Merino afirma que, para implementar um pedágio urbano, seria necessário aprovar uma série de medidas de regulamentação, de tecnologia, de cobrança, que não são tão fáceis de colocar em vigor. “Então, o que a gente vê é um pacote de medidas interessantes sem nenhuma sustentação técnica. Pode ser interpretado como uma medida política em um ano de eleições e não tem maior sustento”, afirma.

Calabria alerta ainda que a questão do pedágio urbano pode ser bastante regressiva para populações de menor renda que moram na Região Metropolitana e trabalham na Capital. “Tributar os aplicativos é excelente, várias cidades estão buscando isso, adaptar o VT é muito bom. Mas essa questão do pedágio, é bem grave. Ela é a única injusta, porque, quem mora longe faz percursos piores e mais demorados, usa o ônibus metropolitano, então às vezes usa carro por falta de opção. E aqui a periferia é de baixa renda, então a população que tem pior ônibus, que não tem opção, acaba caindo no uso de carros simples. Além disso, essa população paga o metropolitano, então o benefício para eles é só parcial, só quando eles já entraram na cidade”, avalia Rafael.

Exemplos de outras cidades

Ao apresentar o projeto na segunda-feira, o prefeito Nelson Marchezan Júnior (PSDB) afirmou que, no mundo inteiro, quem transporta majoritariamente os passageiros são os ônibus e as cidades que são referência em mobilidade possuem formas de auxílio ao cidadão no valor da passagem — uma mudança sintomática de discurso em relação aos primeiros anos de sua gestão.

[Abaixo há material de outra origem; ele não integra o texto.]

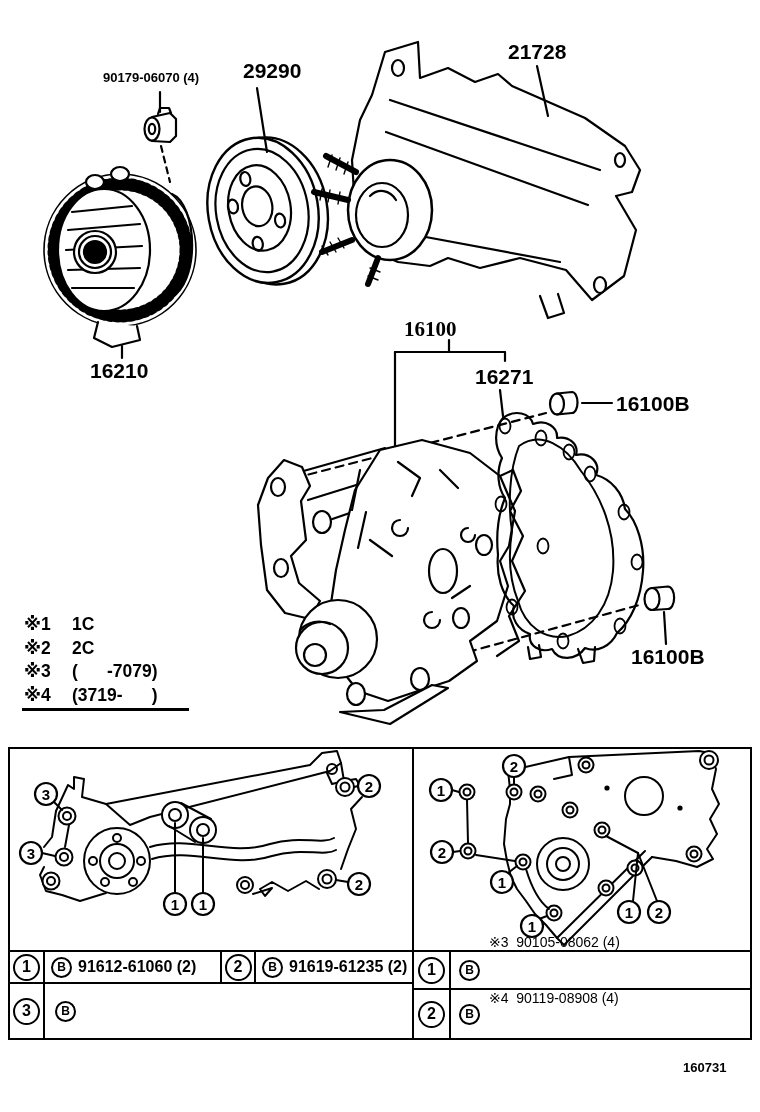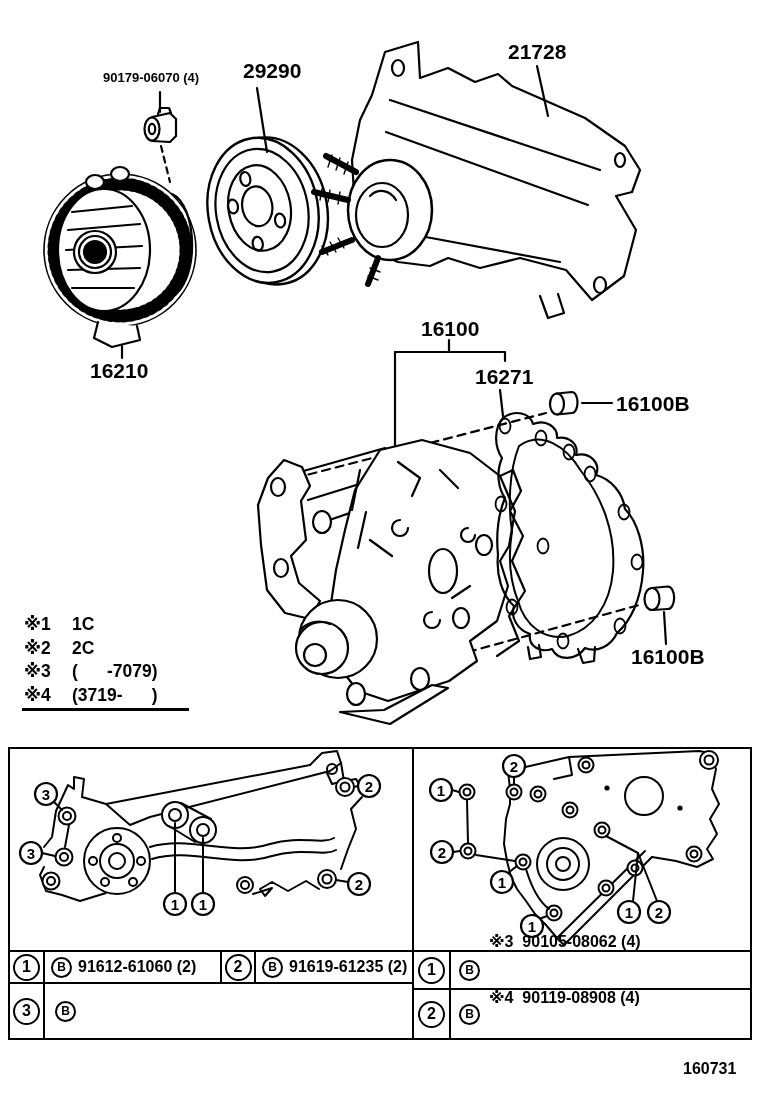--- a/index.html
+++ b/index.html
@@ -32,22 +32,22 @@
   .num-circle{
     display:inline-flex;align-items:center;justify-content:center;
     width:23px;height:23px;border:2.5px solid #000;border-radius:50%;
     font-weight:bold;font-size:16px;flex:0 0 auto;
   }
   .b-circle{
     display:inline-flex;align-items:center;justify-content:center;
     width:17px;height:17px;border:2px solid #000;border-radius:50%;
     font-weight:bold;font-size:12px;flex:0 0 auto;
   }
-  .stack{display:flex;flex-direction:column;justify-content:center;line-height:19px;font-weight:bold;font-size:16px;white-space:pre;gap:40px;}
-  .page-num{position:absolute;left:683px;top:1060px;font-weight:bold;font-size:16px;}
+  .stack{display:flex;flex-direction:column;justify-content:center;line-height:19px;font-weight:normal;font-size:14px;white-space:pre;gap:40px;}
+  .page-num{position:absolute;left:683px;top:1060px;font-weight:bold;font-size:13px;}
 </style>
 </head>
 <body>
 
 <div class="canvas">
 
   <svg width="760" height="745" viewBox="0 0 760 745" fill="none" stroke="#000" stroke-width="2.2" stroke-linecap="round" stroke-linejoin="round">
 
     <g>
       <line x1="160" y1="92" x2="160" y2="112"></line>
@@ -213,21 +213,21 @@
       <line x1="664" y1="612" x2="666" y2="644"></line>
     </g>
 
     <line x1="500" y1="390" x2="503" y2="416"></line>
   </svg>
 
   <div class="lbl lbl-sm" style="left:103px;top:70px;">90179-06070 (4)</div>
   <div class="lbl lbl-lg" style="left:243px;top:59px;">29290</div>
   <div class="lbl lbl-lg" style="left:508px;top:40px;">21728</div>
   <div class="lbl lbl-lg" style="left:90px;top:359px;">16210</div>
-  <div class="lbl lbl-lg" style="left:421px;top:317px;">16100</div>
+  <div class="lbl lbl-lg" style="left:404px;top:317px;font-family:Liberation Serif, serif;">16100</div>
   <div class="lbl lbl-lg" style="left:475px;top:365px;">16271</div>
   <div class="lbl lbl-lg" style="left:616px;top:392px;">16100B</div>
   <div class="lbl lbl-lg" style="left:631px;top:645px;">16100B</div>
 
   <div class="legend">
     <div class="legend-row">
       <span class="legend-ref">※1</span>
       <span class="legend-val">1C</span>
     </div>
     <div class="legend-row">

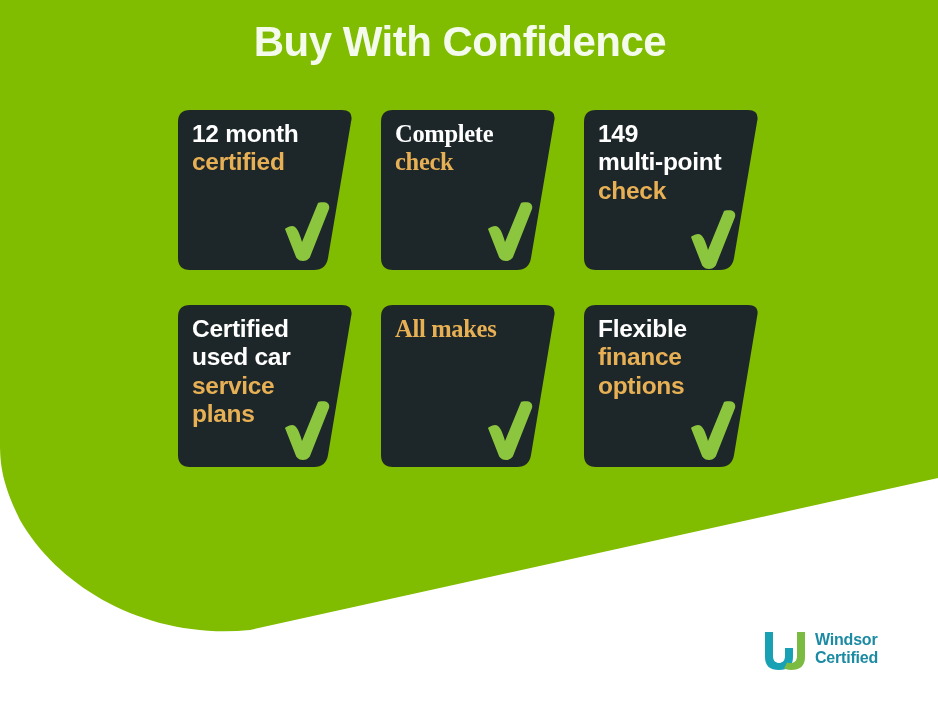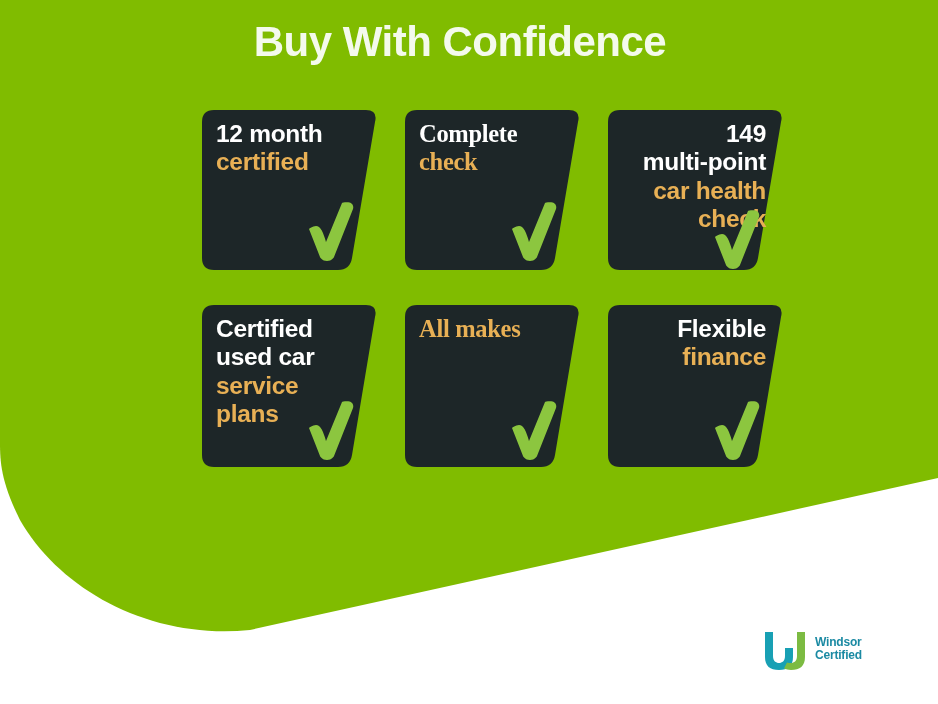--- a/index.html
+++ b/index.html
@@ -55,32 +55,31 @@
     position: absolute;
     left: 178px;
     top: 110px;
     width: 600px;
     z-index: 4;
   }
   .card-row {
     position: relative;
     height: 160px;
     margin-bottom: 35px;
-    margin-left: 24px;
   }
   .card {
     position: absolute;
     top: 0;
     width: 176px;
     height: 160px;
     z-index: 4;
   }
   .card.col0 { left: 0px; }
   .card.col1 { left: 203px; font-family: Liberation Serif, serif; }
-  .card.col2 { left: 406px; text-align: right; }
+  .card.col2 { left: 406px; }
 
   .card-row.row2 .card { height: 162px; }
 
   .card-shape {
     position: absolute;
     inset: 0;
     z-index: 1;
   }
   .card-shape svg { display: block; }
 
@@ -125,21 +124,21 @@
     z-index: 6;
     display: flex;
     align-items: center;
   }
   .logo-mark { width: 46px; height: 46px; margin-right: 7px; }
   .logo-mark svg { display: block; }
   .logo-words {
     display: flex;
     flex-direction: column;
     justify-content: space-between;
-    font-size: 12px;
+    font-size: 16px;
     font-weight: bold;
     color: #1b8aa3;
     line-height: 1.12;
     letter-spacing: -0.2px;
   }
 </style>
 </head>
 <body>
 
 <div id="stage">
@@ -192,21 +191,20 @@
 
       <div class="card col2">
         <div class="card-shape">
           <svg width="176" height="160" viewBox="0 0 176 160" xmlns="http://www.w3.org/2000/svg">
             <path d="M12,0 L164,0 Q176,0 173,12 L150,148 Q148,160 136,160 L12,160 Q0,160 0,148 L0,12 Q0,0 12,0 Z" fill="#1d2628"></path>
           </svg>
         </div>
         <div class="card-text">
           <span class="ln w">149</span>
           <span class="ln w">multi-point</span>
-          <span class="ln o">car health</span>
           <span class="ln o">check</span>
         </div>
         <div class="tick t2">
           <svg width="50" height="60" viewBox="0 0 50 60" xmlns="http://www.w3.org/2000/svg">
             <path d="M3,27 C3,27 9,22 13,25 C17,28 20,40 20,40 L36,1 C36,1 43,-1 46,2 C48,4 47,7 47,7 L28,55 C28,55 26,59 21,59 C16,59 14,55 14,55 Z" fill="#8cc63f"></path>
           </svg>
         </div>
       </div>
 
     </div>
@@ -250,20 +248,21 @@
 
       <div class="card col2">
         <div class="card-shape">
           <svg width="176" height="162" viewBox="0 0 176 162" xmlns="http://www.w3.org/2000/svg">
             <path d="M12,0 L164,0 Q176,0 173,12 L150,150 Q148,162 136,162 L12,162 Q0,162 0,150 L0,12 Q0,0 12,0 Z" fill="#1d2628"></path>
           </svg>
         </div>
         <div class="card-text">
           <span class="ln w">Flexible</span>
           <span class="ln o">finance</span>
+          <span class="ln o">options</span>
         </div>
         <div class="tick t5">
           <svg width="50" height="60" viewBox="0 0 50 60" xmlns="http://www.w3.org/2000/svg">
             <path d="M3,27 C3,27 9,22 13,25 C17,28 20,40 20,40 L36,1 C36,1 43,-1 46,2 C48,4 47,7 47,7 L28,55 C28,55 26,59 21,59 C16,59 14,55 14,55 Z" fill="#8cc63f"></path>
           </svg>
         </div>
       </div>
 
     </div>
   </div>

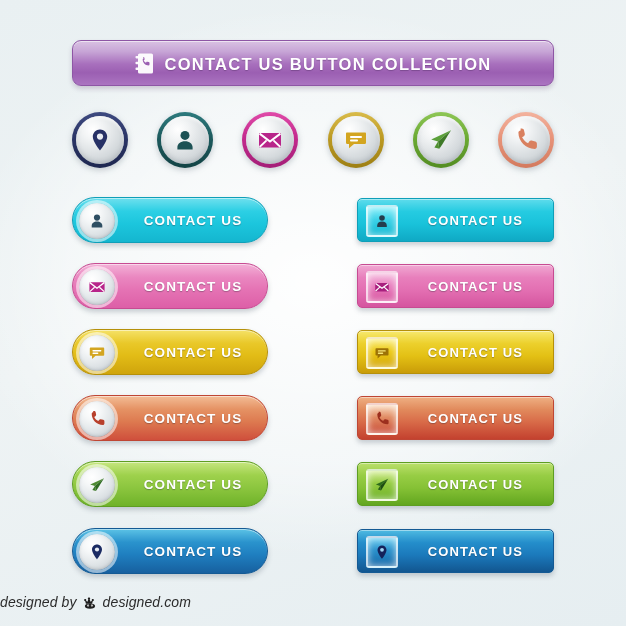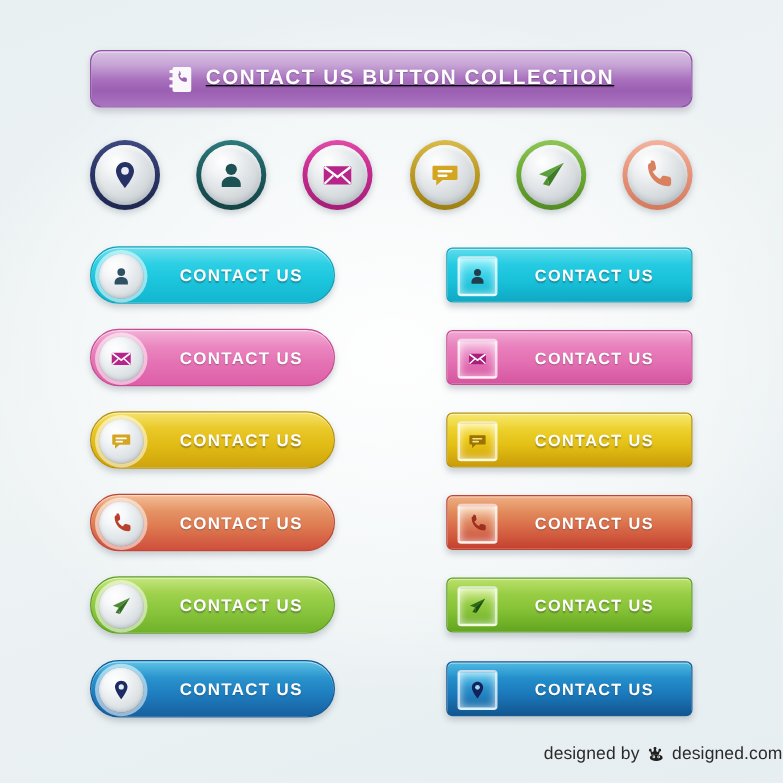--- a/index.html
+++ b/index.html
@@ -40,23 +40,22 @@
     border: 1px solid #8e56a5;
     box-shadow: 0 3px 5px rgba(80,50,100,0.22), inset 0 1px 0 rgba(255,255,255,0.55);
     display: flex;
     align-items: center;
     justify-content: center;
     gap: 12px;
     box-sizing: border-box;
   }
   .title-banner .tb-inner {
     display: flex;
-    align-items: flex-start;
+    align-items: flex-end;
     gap: 11px;
-    text-decoration: underline;
   }
   .title-text {
     color: #ffffff;
     font-size: 16.5px;
     font-weight: bold;
     letter-spacing: 1.25px;
     text-shadow: 0 1px 1px rgba(90,50,110,0.5);
     white-space: nowrap;
   }
   .book-icon {
@@ -191,22 +190,23 @@
   }
 
   
   .footer {
     position: absolute;
     left: 0;
     right: 0;
     top: 594px;
     display: flex;
     align-items: center;
-    justify-content: flex-end;
+    justify-content: flex-start;
     gap: 5px;
+    font-style: italic;
   }
   .footer-text {
     color: #2b2b2b;
     font-size: 14px;
     letter-spacing: 0.1px;
   }
   .crown-logo { width: 16px; height: 15px; display: block; }
 </style>
 </head>
 <body>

Ele destacou o exemplo de Cascais, em Portugal, que implementou o passe livre em 1º de janeiro para trabalhadores e estudantes em troca da taxação de veículos e estacionamentos.

Calabria cita como um precedente de projeto similar ao apresentado pelo prefeito uma proposta da ex-prefeita de São Paulo Luiza Erundina, do início da década de 1990, quando ela propôs zerar a tarifa em troca de aumento do IPTU e de impostos sobre as empresas. “Foi absolutamente afundado pelas elites, pelas empresas, os donos de imóveis criticaram profundamente a medida e acabou que não conseguiu avançar, diz.

Há, porém, cidades de menor porte no Brasil que já operam com passe livre, como Vargem Grande Paulista, município de cerca de 50 mil habitantes que zerou a tarifa em outubro passado a impor uma taxa a ser paga pelas empresas. “É uma das pernas do que o Marchezan fez, mas é uma cidade muito menor”, diz Calabria.

Além disso, há cidades como Agudos (SP) e Maricá (RJ) que há anos têm tarifa zero bancada por recursos do tesouro municipal. Maricá, por exemplo, utiliza royalties do petróleo para esse fim. A própria capital paulista, apesar de não ter tarifa zero, subsidia 38% do custo da passagem, mas Calabria diz que faz isso de forma confusa, com parte de recursos oriundos do tesouro.

“A boa prática, digamos o ideal, seria que a Prefeitura criasse um fundo de transportes, porque aí você tem, além de tudo, uma contabilidade independente. Você consegue puxar no site da Transparência e ver direitinho de onde entrou o dinheiro e para onde foi. Mas, pelo que eu estou entendendo, ele não vai fazer, vai entrar tudo para o orçamento do EPTC. Isso ainda não está claro”, diz Calabria.